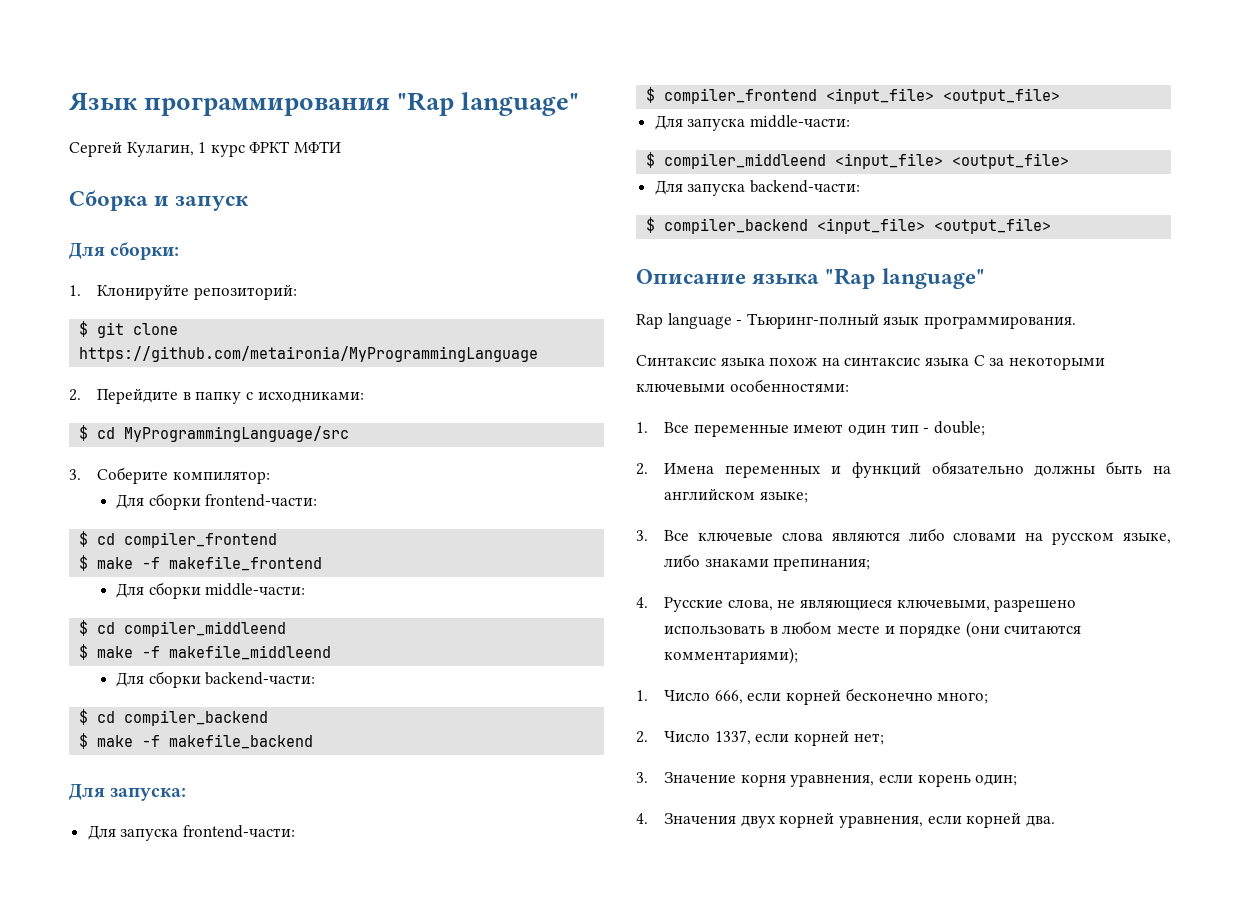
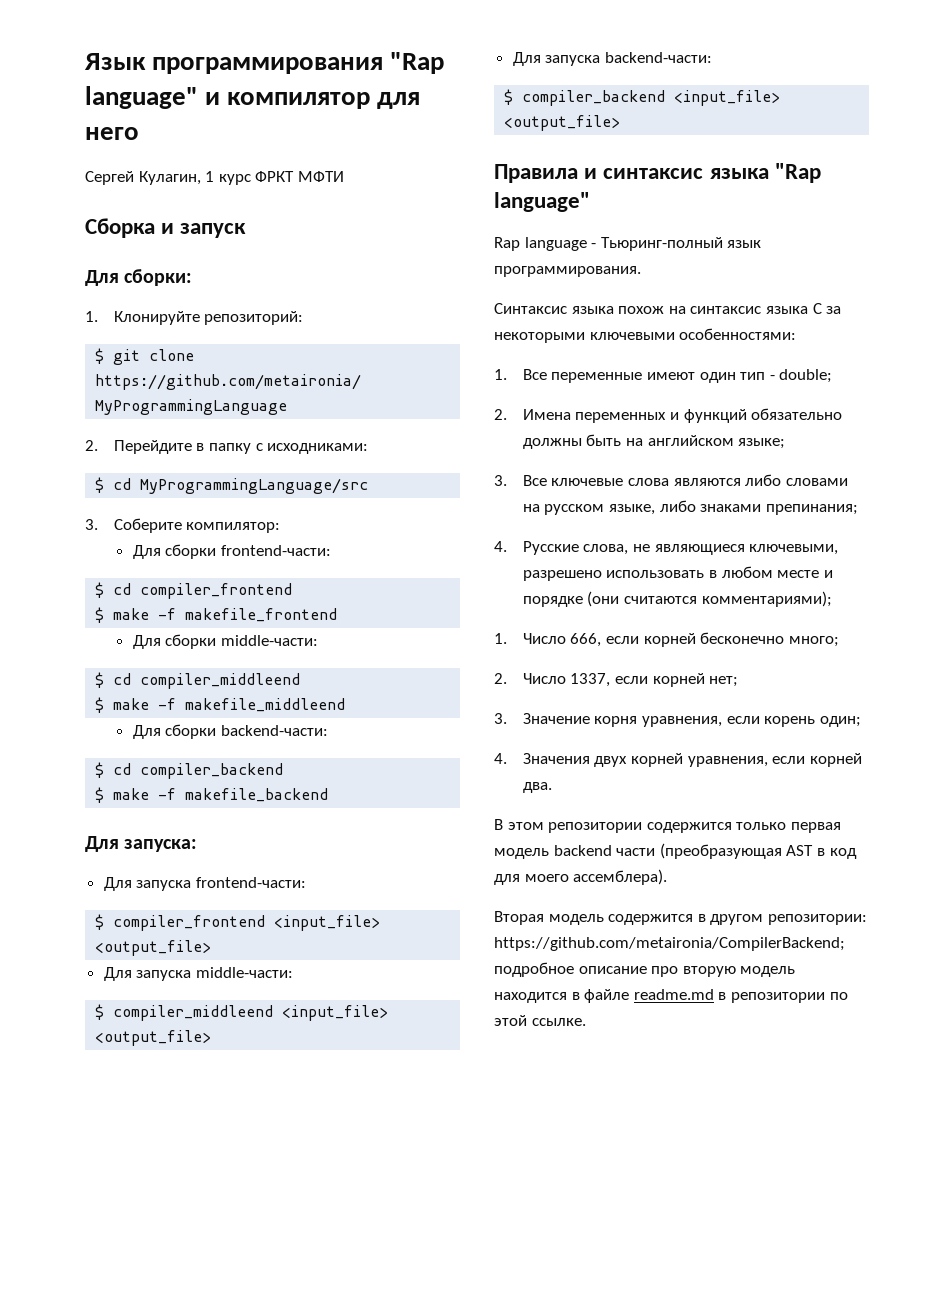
- Язык программирования "Rap language"
+ Язык программирования "Rap language" и компилятор для него
- Описание языка "Rap language"
+ Правила и синтаксис языка "Rap language"
+ В этом репозитории содержится только первая модель backend части (преобразующая AST в код для моего ассемблера).
+ Вторая модель содержится в другом репозитории: https://github.com/metaironia/CompilerBackend; подробное описание про вторую модель находится в файле readme.md в репозитории по этой ссылке.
- - - - - - -
Task to carry out:
Omit the pictures and reproduce the records above exactly.

Exercise result:
- Язык программирования "Rap language"
+ Язык программирования "Rap language" и компилятор для него
- Описание языка "Rap language"
+ Правила и синтаксис языка "Rap language"
+ В этом репозитории содержится только первая модель backend части (преобразующая AST в код для моего ассемблера).
+ Вторая модель содержится в другом репозитории: https://github.com/metaironia/CompilerBackend; подробное описание про вторую модель находится в файле readme.md в репозитории по этой ссылке.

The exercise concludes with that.